┌────────

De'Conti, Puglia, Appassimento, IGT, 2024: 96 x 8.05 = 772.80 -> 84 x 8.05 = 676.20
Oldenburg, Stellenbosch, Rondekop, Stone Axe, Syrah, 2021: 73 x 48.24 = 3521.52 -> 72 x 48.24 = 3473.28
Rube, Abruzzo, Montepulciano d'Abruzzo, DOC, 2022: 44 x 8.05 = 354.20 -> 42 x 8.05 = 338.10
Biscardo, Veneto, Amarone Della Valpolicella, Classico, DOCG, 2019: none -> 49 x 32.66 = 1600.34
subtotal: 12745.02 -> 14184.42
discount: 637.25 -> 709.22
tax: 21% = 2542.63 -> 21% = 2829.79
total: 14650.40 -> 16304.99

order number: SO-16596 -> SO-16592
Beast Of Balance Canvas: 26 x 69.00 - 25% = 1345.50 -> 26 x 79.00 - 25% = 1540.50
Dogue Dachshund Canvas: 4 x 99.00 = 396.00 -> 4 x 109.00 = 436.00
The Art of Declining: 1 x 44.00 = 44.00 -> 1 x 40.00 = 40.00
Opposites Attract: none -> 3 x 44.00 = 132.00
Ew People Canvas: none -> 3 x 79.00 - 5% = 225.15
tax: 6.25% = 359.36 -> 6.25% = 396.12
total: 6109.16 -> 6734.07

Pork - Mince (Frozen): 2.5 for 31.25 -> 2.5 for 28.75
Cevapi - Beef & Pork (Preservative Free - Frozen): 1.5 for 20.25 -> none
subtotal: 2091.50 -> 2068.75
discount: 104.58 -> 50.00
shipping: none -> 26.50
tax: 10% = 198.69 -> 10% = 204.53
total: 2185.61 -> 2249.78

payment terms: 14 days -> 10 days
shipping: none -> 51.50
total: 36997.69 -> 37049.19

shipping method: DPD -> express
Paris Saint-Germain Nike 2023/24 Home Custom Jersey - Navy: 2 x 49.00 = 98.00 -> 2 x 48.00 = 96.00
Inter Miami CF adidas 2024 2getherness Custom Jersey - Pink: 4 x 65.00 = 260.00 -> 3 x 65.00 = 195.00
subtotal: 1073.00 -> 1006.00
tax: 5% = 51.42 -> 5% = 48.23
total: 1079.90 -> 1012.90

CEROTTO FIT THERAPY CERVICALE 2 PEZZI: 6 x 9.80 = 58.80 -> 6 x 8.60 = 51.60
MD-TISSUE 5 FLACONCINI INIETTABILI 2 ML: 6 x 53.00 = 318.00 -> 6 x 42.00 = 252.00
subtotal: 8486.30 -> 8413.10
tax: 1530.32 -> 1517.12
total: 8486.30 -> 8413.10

└────────

- _ABOUT THIS TASK_:
Across the listing above, report every line where "Frozen" occurs.

- _SOLUTION_:
Pork - Mince (Frozen): 2.5 for 31.25 -> 2.5 for 28.75
Cevapi - Beef & Pork (Preservative Free - Frozen): 1.5 for 20.25 -> none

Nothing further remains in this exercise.